What needs to be done — Set out the records below again exactly; skip the images.

Record set —
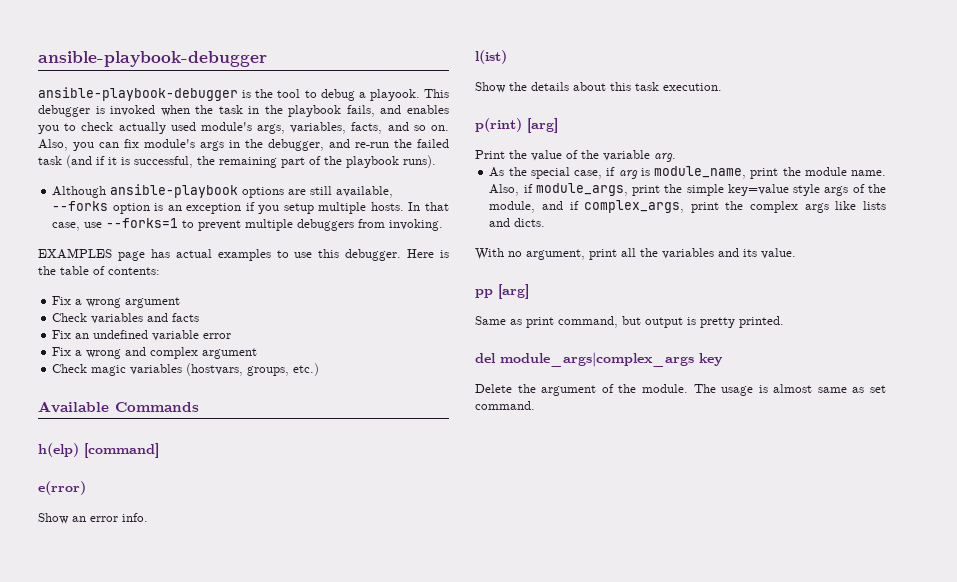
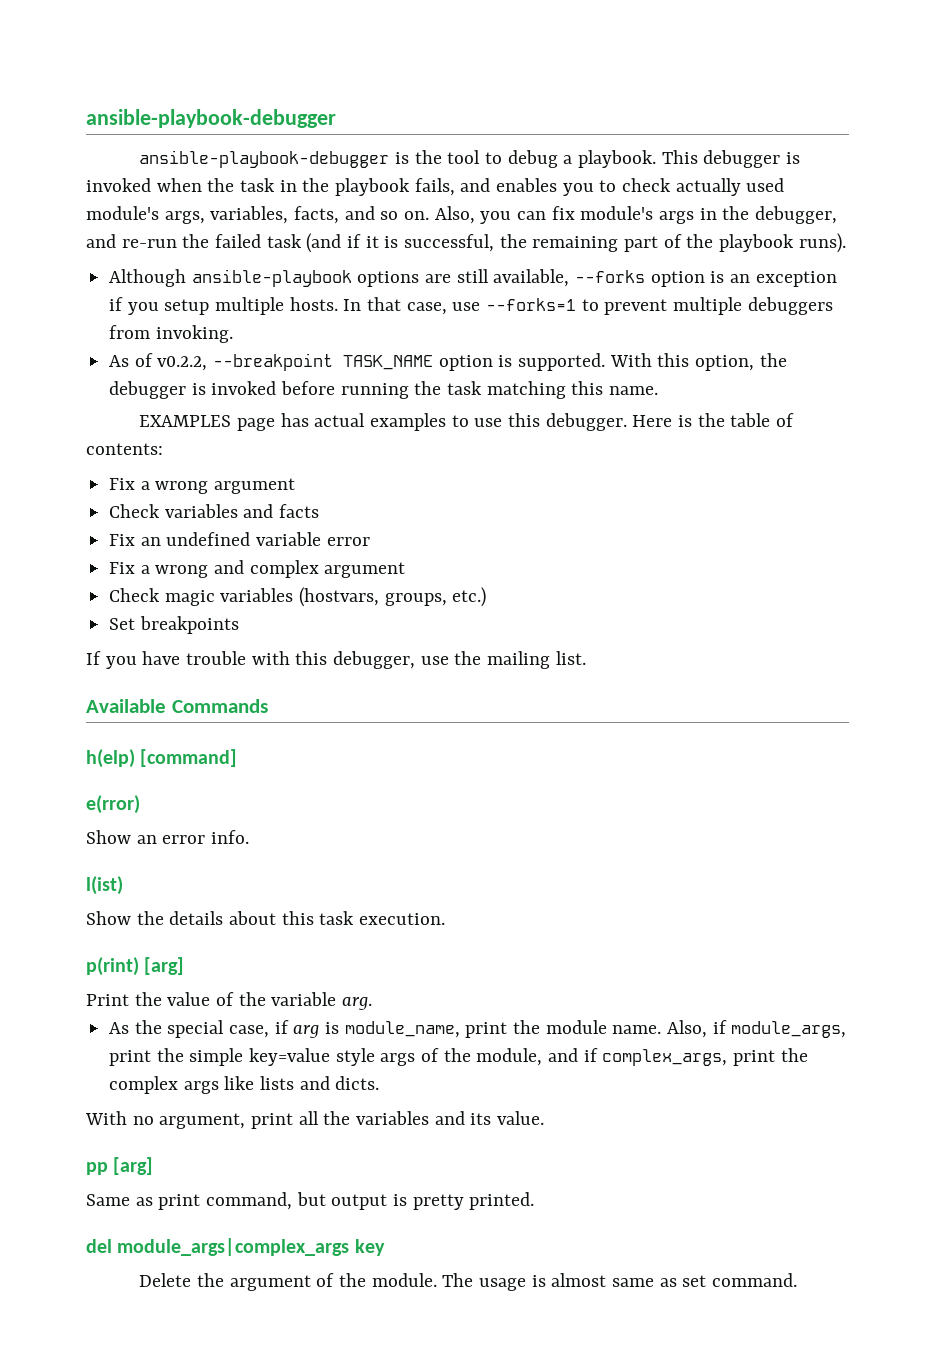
- ansible-playbook-debugger is the tool to debug a playook.
+ ansible-playbook-debugger is the tool to debug a playbook.
+ As of v0.2.2, --breakpoint TASK_NAME option is supported. With this option, the debugger is invoked before running the task matching this name.
+ Set breakpoints
+ If you have trouble with this debugger, use the mailing list.

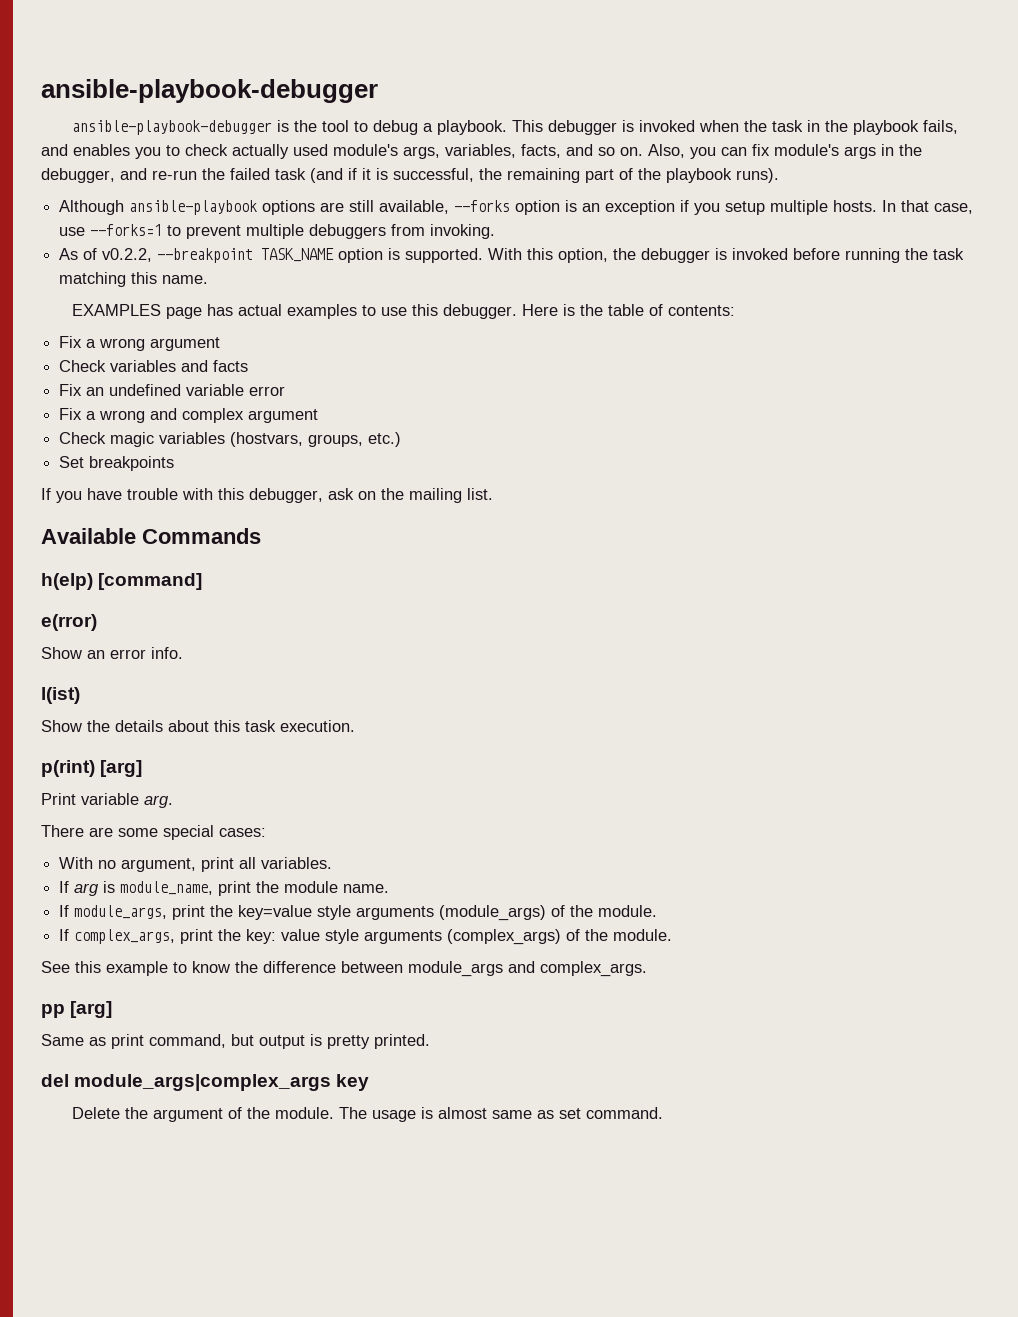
- If you have trouble with this debugger, use the mailing list.
+ If you have trouble with this debugger, ask on the mailing list.
- Print the value of the variable arg.
- As the special case, if arg is module_name, print the module name. Also, if module_args, print the simple key=value style args of the module, and if complex_args, print the complex args like lists and dicts.
- With no argument, print all the variables and its value.
+ Print variable arg.
+ There are some special cases:
+ With no argument, print all variables.
+ If arg is module_name, print the module name.
+ If module_args, print the key=value style arguments (module_args) of the module.
+ If complex_args, print the key: value style arguments (complex_args) of the module.
+ See this example to know the difference between module_args and complex_args.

Written answer —
- ansible-playbook-debugger is the tool to debug a playook.
+ ansible-playbook-debugger is the tool to debug a playbook.
+ As of v0.2.2, --breakpoint TASK_NAME option is supported. With this option, the debugger is invoked before running the task matching this name.
+ Set breakpoints
+ If you have trouble with this debugger, use the mailing list.

- If you have trouble with this debugger, use the mailing list.
+ If you have trouble with this debugger, ask on the mailing list.
- Print the value of the variable arg.
- As the special case, if arg is module_name, print the module name. Also, if module_args, print the simple key=value style args of the module, and if complex_args, print the complex args like lists and dicts.
- With no argument, print all the variables and its value.
+ Print variable arg.
+ There are some special cases:
+ With no argument, print all variables.
+ If arg is module_name, print the module name.
+ If module_args, print the key=value style arguments (module_args) of the module.
+ If complex_args, print the key: value style arguments (complex_args) of the module.
+ See this example to know the difference between module_args and complex_args.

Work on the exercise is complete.